ROBERT MUGGAH, Igarape Institute: There is a sense in the police force and within the public at large in Rio generally that pacification has hit a wall.

LULU GARCIA-NAVARRO: Robert Muggah studies security and development at the Igarape Institute in Rio. He says there will be tens of thousands of security forces protecting tourists and infrastructure during these Olympics, twice the size of those used in the last Summer Games. But that was London, and this is Brazil, one of the most unequal countries on Earth.

And these Games, says Muggah, will move resources away from marginal communities.

ROBERT MUGGAH: Now, if you are a white tourist coming in from Europe or North America, you’re going to be absolutely safe.

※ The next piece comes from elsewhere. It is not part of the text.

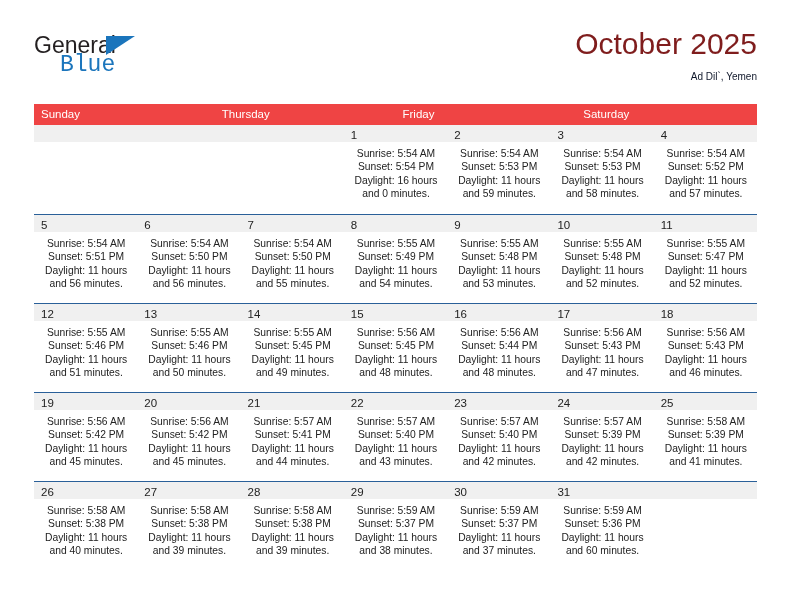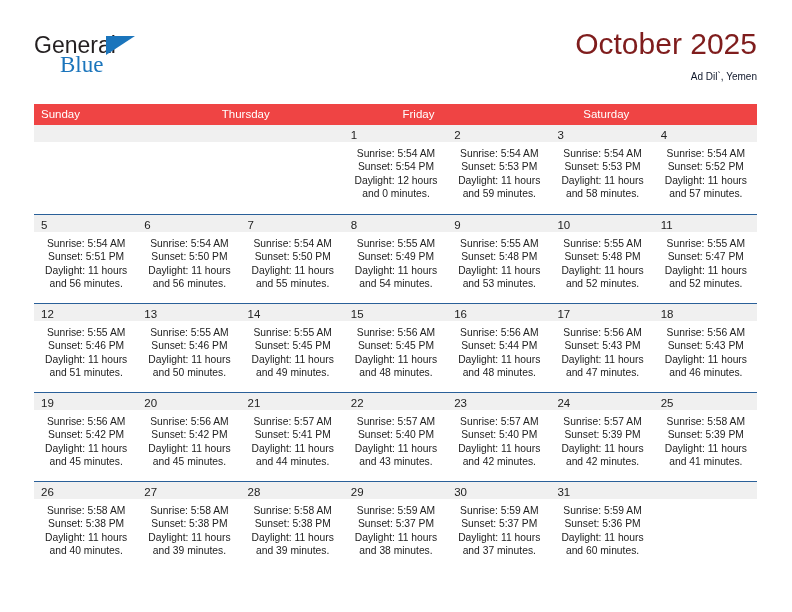"Blue" .brand-blue { font-family: Liberation Serif, serif -> Liberation Mono, monospace }
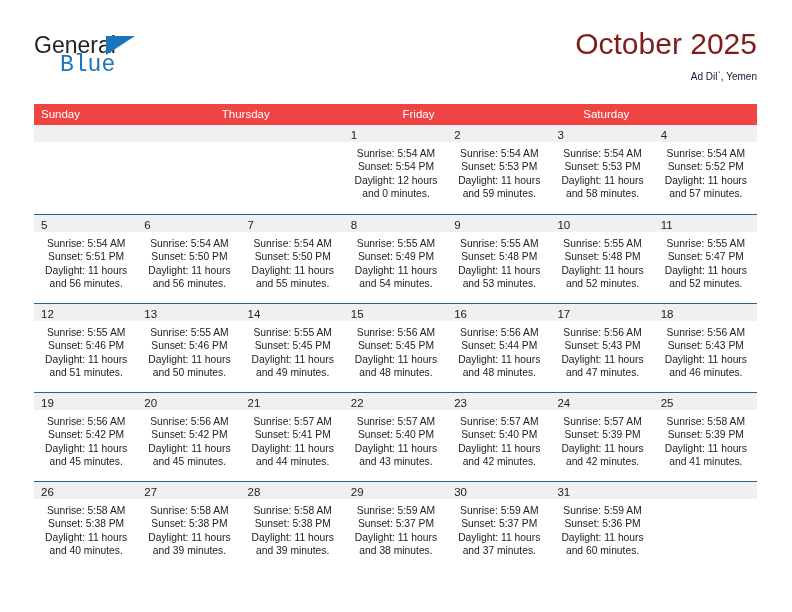"Daylight: 12 hours" div.detail-line { text: 12 -> 16 }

However, if you are a low-income black resident from a favela in the lead-up to the Olympics, and just afterward, you are actually going to be experience probably a heightened sense of insecurity.

LULU GARCIA-NAVARRO: Brazil has promised the Rio games will be safe. But Olympic officials acknowledge it’s not enough to just secure the games.

MARIO ANDRADA, Communications Director, Rio 2016: What we need to push, and we will do so, is to have more security before the Games, and more security after the games. We don’t want the Games to be an island of success and perfection. We want the Games to transform Rio, and to make Rio a safer city in the years to come.

LULU GARCIA-NAVARRO: What part pacification will play in that is unclear. And that worries Rodrigo da Silva, who supports the program. If the police pull out of the favelas after the Olympics, he predicts the worst.

RODRIGO DA SILVA (through interpreter): There will be more violence, more violence in all the communities because of the fights between the drug gangs, fights against the police. In the end, the ones who will pay for this will be the residents, as always.

LULU GARCIA-NAVARRO: As Rio de Janeiro gets ready for the Summer Games, da Silva says his Olympic dreams of a new life shared by many others are already out of reach.

For the “PBS NewsHour,” I’m Lulu Garcia-Navarro NPR News, Rio de Janeiro.